• **EXERCISE**
What is needed is an exact copy of the lines from the start of the records below through the line with "row one and", without the pictures.

-.-.-

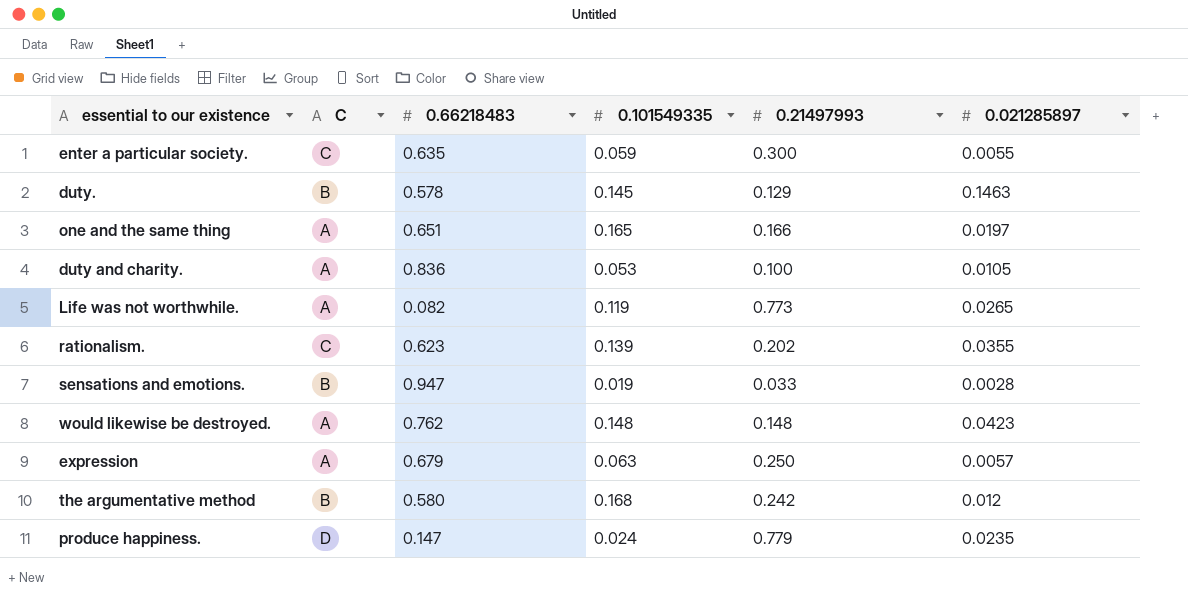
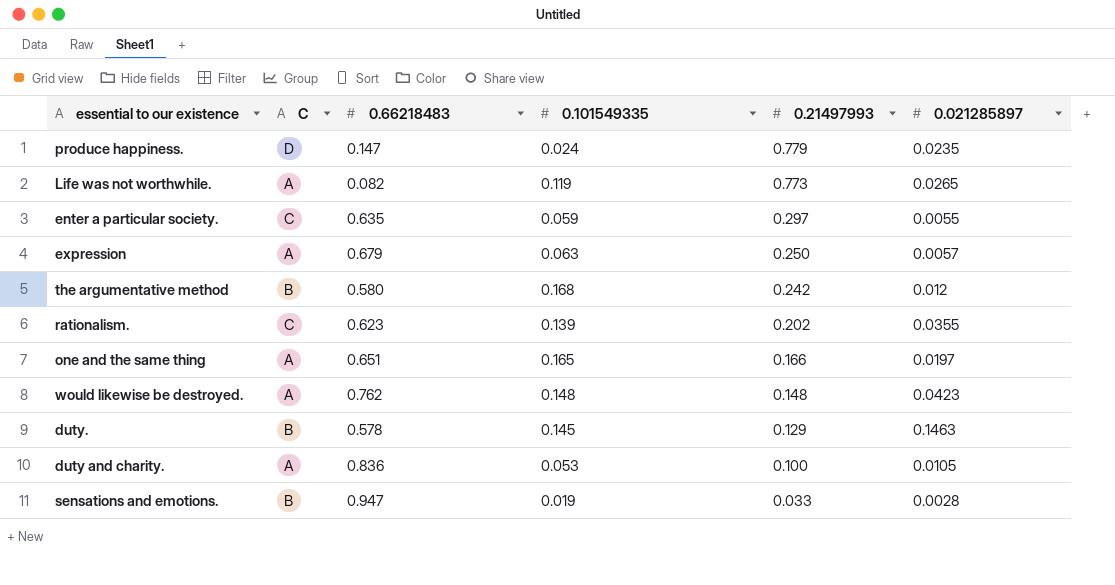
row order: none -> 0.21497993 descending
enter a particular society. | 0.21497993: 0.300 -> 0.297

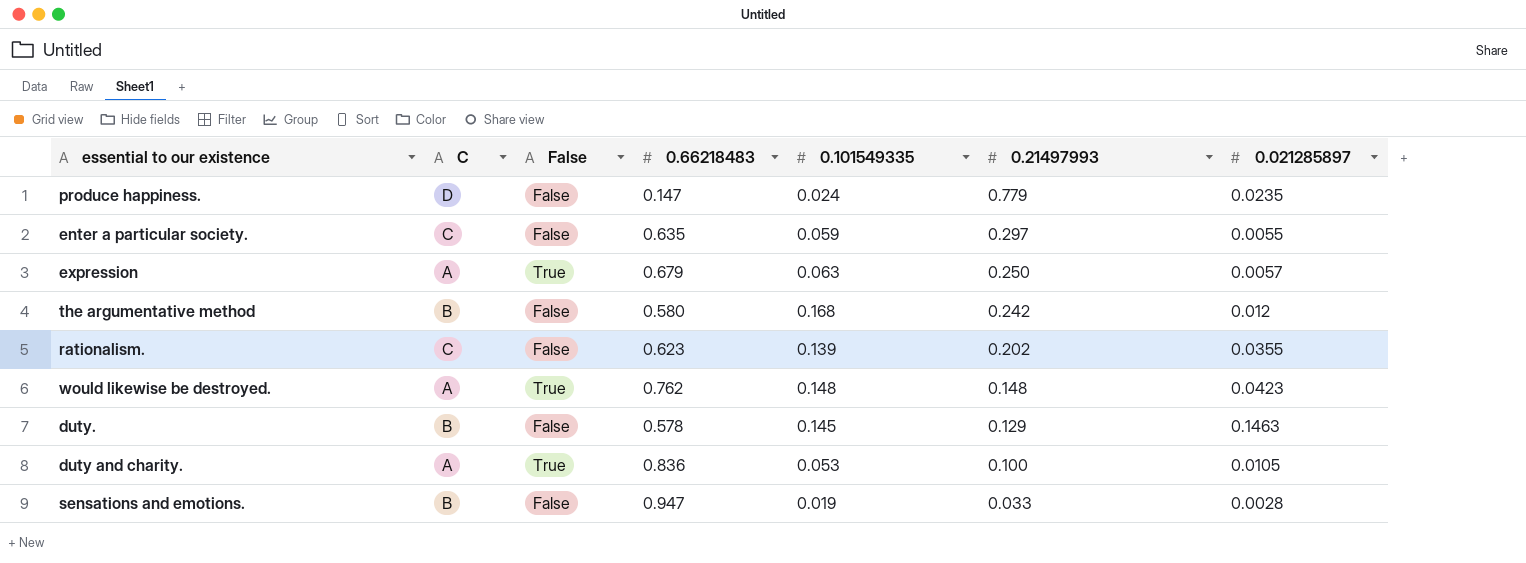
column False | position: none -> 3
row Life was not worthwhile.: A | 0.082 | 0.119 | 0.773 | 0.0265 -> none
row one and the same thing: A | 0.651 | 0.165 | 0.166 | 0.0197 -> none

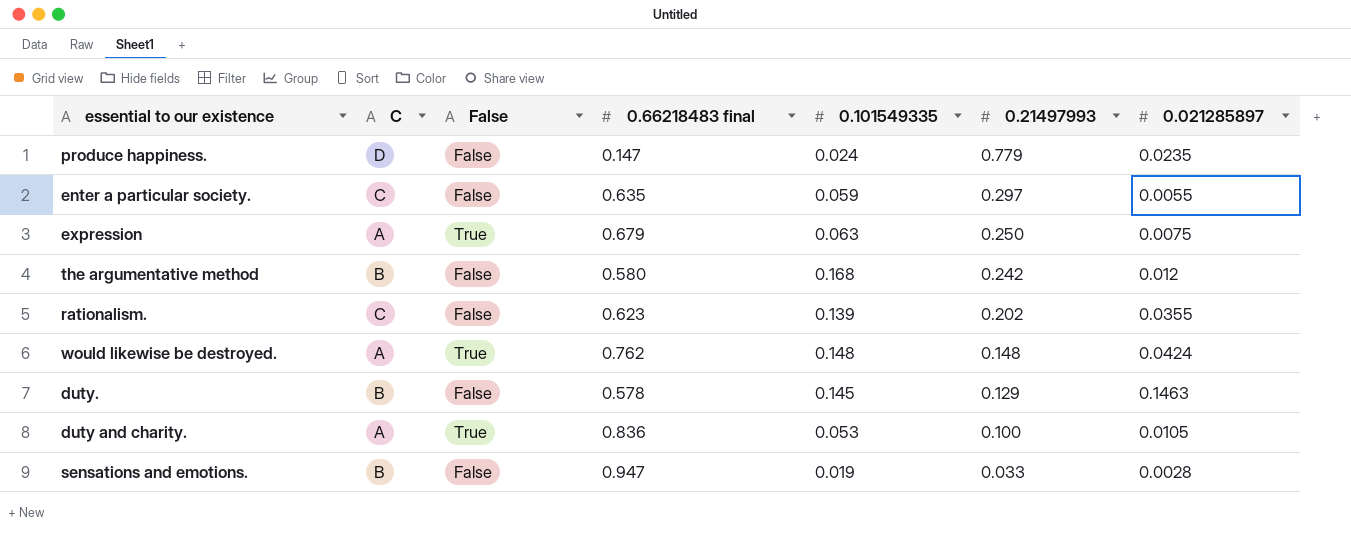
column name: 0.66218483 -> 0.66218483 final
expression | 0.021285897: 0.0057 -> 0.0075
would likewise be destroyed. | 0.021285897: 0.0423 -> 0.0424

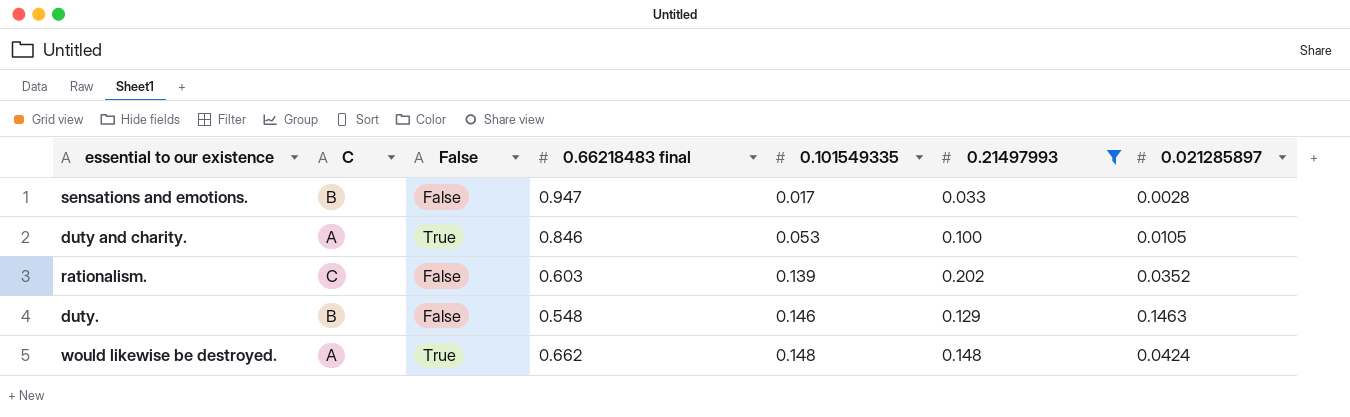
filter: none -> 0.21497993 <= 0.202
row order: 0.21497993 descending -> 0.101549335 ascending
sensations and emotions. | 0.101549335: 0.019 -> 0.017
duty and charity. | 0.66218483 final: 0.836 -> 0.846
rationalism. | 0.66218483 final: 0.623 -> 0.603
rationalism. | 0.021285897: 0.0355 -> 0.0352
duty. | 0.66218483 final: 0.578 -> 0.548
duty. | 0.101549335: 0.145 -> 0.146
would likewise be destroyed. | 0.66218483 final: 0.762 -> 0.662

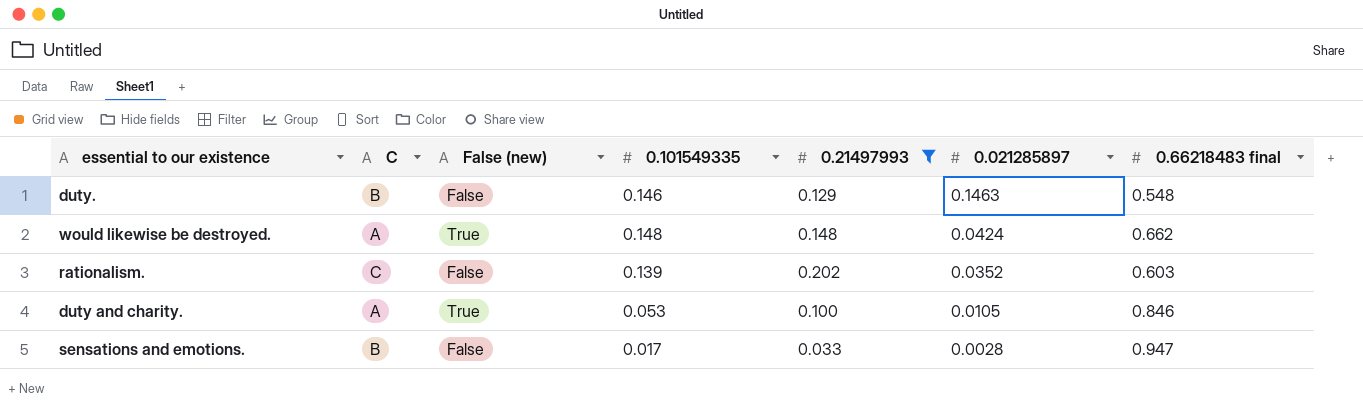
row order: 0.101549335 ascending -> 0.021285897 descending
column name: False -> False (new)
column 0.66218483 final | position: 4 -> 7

-.-.-

• **TASK RESPONSE**
row order: none -> 0.21497993 descending
enter a particular society. | 0.21497993: 0.300 -> 0.297

column False | position: none -> 3
row Life was not worthwhile.: A | 0.082 | 0.119 | 0.773 | 0.0265 -> none
row one and the same thing: A | 0.651 | 0.165 | 0.166 | 0.0197 -> none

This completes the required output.